XHEMI-FM
- Cosoleacaque, Veracruz; Mexico;
- Broadcast area: Minatitlán
- Frequency: 105.7 MHz
- Branding: Latino 105.7

Programming
- Format: Spanish adult hits
- Affiliations: Radio S.A.

Ownership
- Owner: Grupo Radiorama; (Radiodifusora XEMI-AM, S.A. de C.V.);
- Operator: Organización Radiofónica Mexicana
- Sister stations: XHCSV-FM

History
- First air date: June 21, 1961 (concession)
- Call sign meaning: MInatitlán

Technical information
- Licensing authority: CRT
- Class: B1
- ERP: 25 kW
- HAAT: 31.26 m
- Transmitter coordinates: 17°59′10.21″N 94°32′40.47″W﻿ / ﻿17.9861694°N 94.5445750°W

= XHEMI-FM =

Radio station in Cosoleacaque/Minatitlán, Veracruz

XHEMI-FM is a radio station on 105.7 FM in Cosoleacaque, Veracruz, Mexico.

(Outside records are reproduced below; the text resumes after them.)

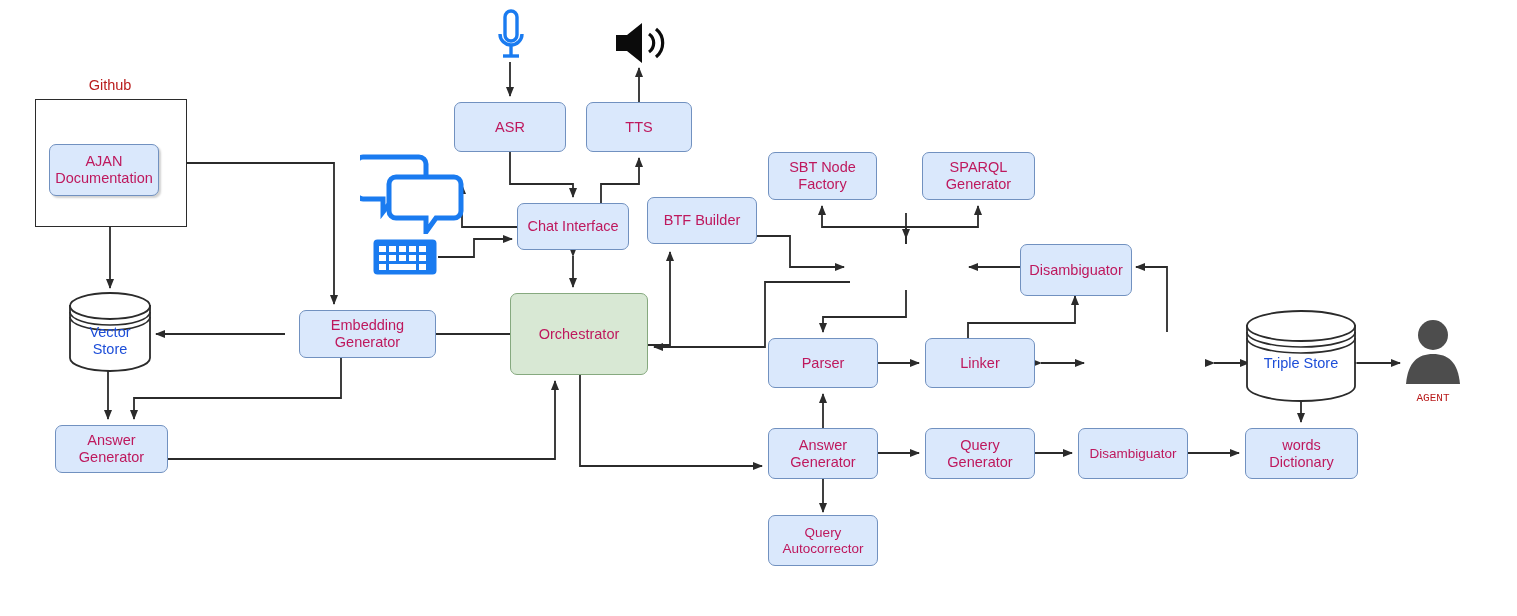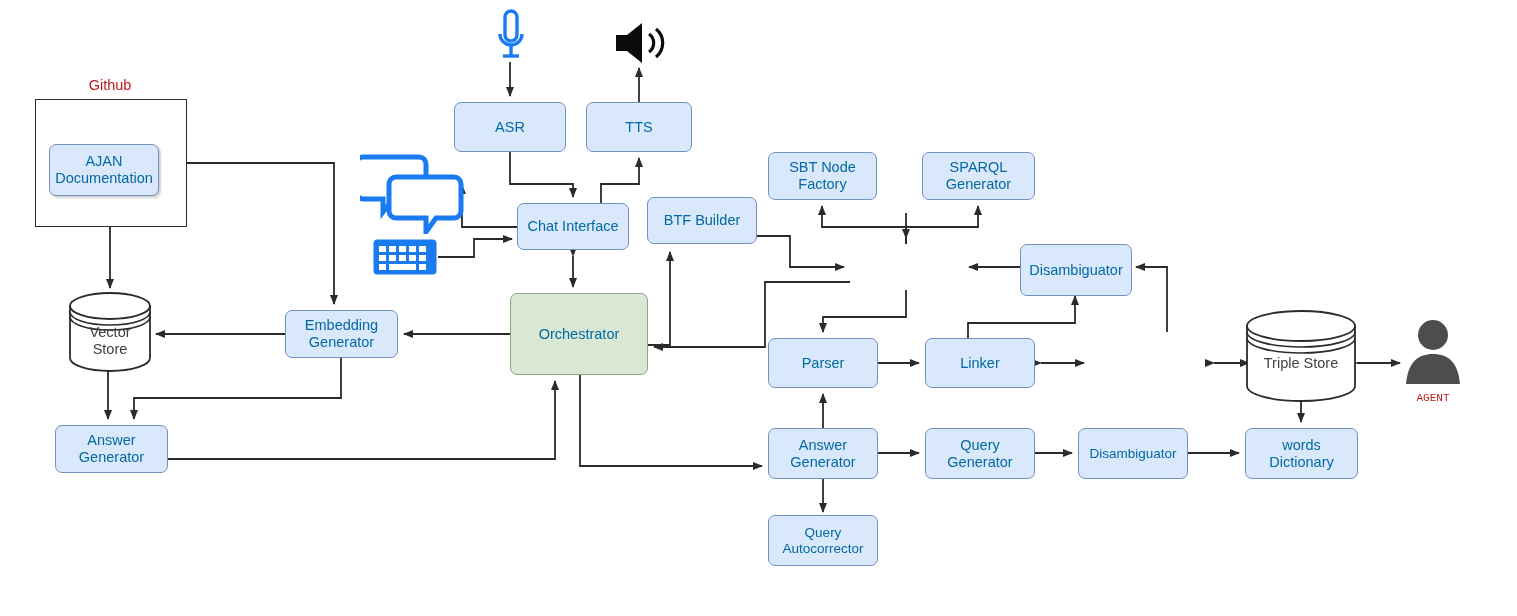"ASR" .node { color: #0369a1 -> #be185d }
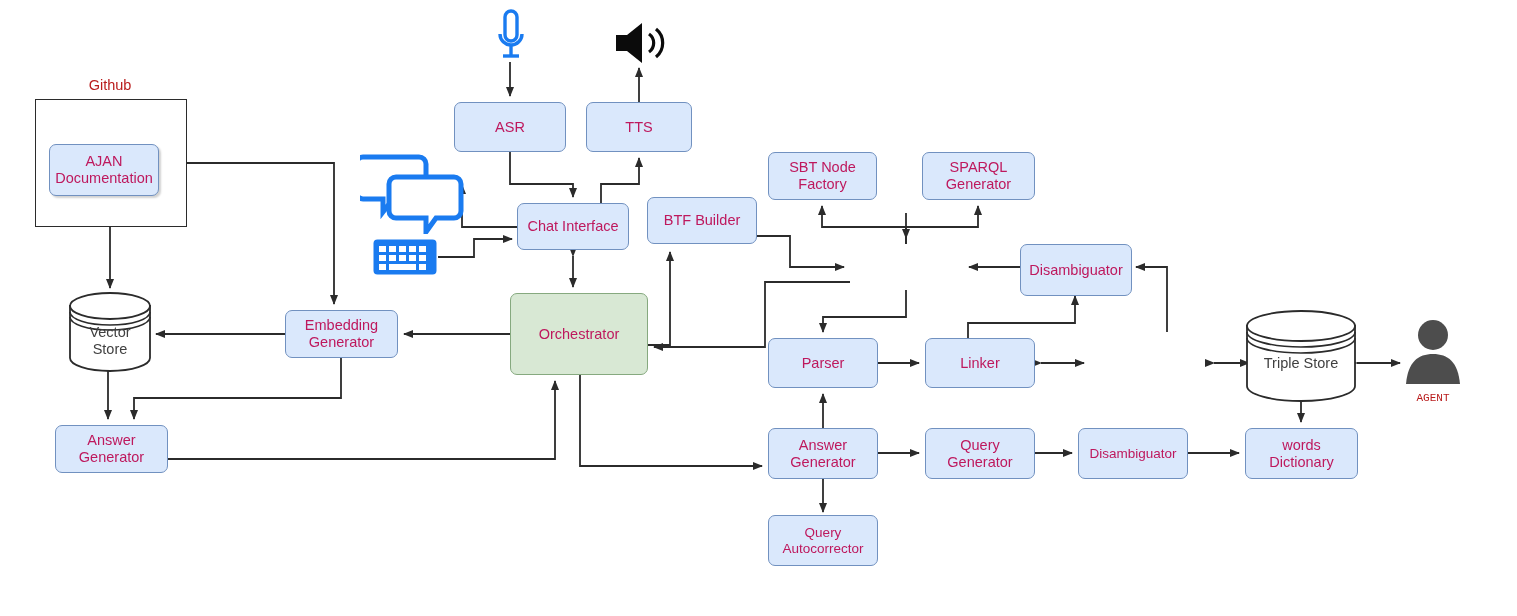"Vector" .cyl-label { color: #404040 -> #1d4ed8 }
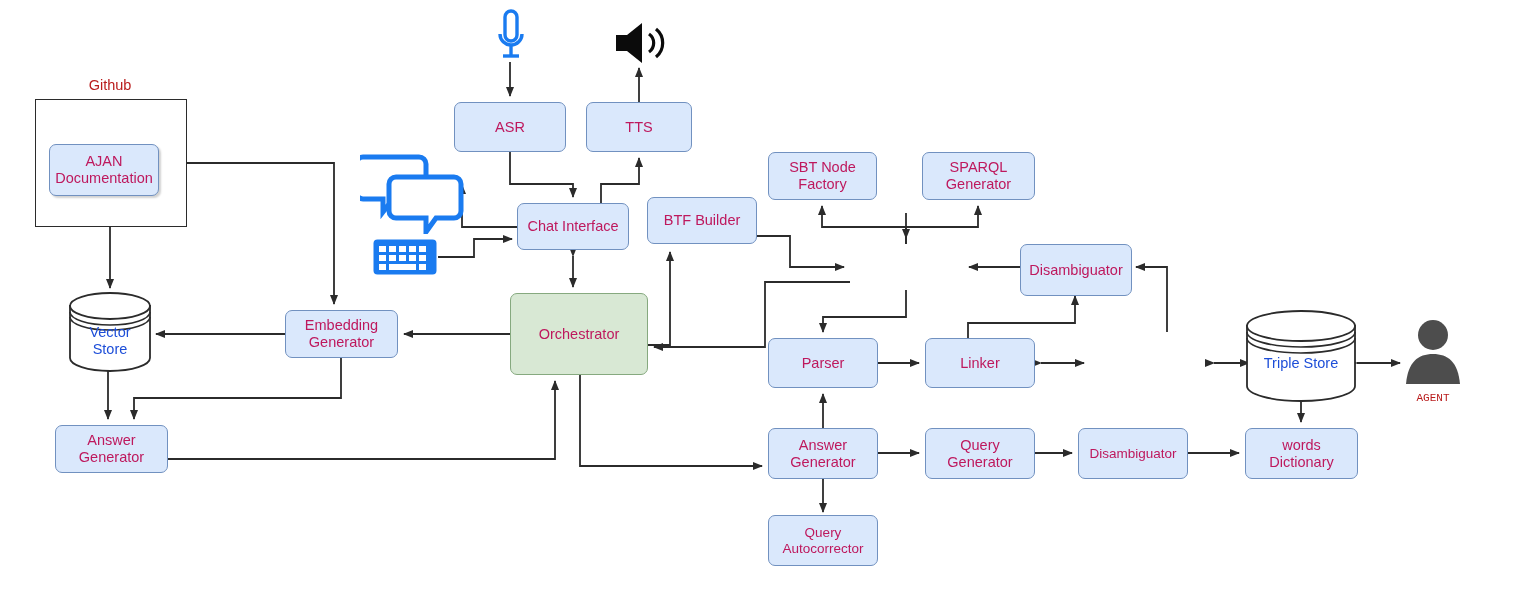"Embedding" div.node { left: 285px -> 299px; width: 113px -> 137px }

It is affiliated with Radio S.A. carrying a Spanish adult hits format known as Latino 105.7 and is owned by Grupo Radiorama.

==History==

Logo as La Poderosa, used from 2015 to 2021

XEMI-AM 1070 received its concession on June 21, 1961. It was owned by Eduardo Martínez Celís. For most of its history, it operated with 500 watts.

XEMI was cleared for AM-FM migration in 2010 with the call sign XHEMI-FM 105.7.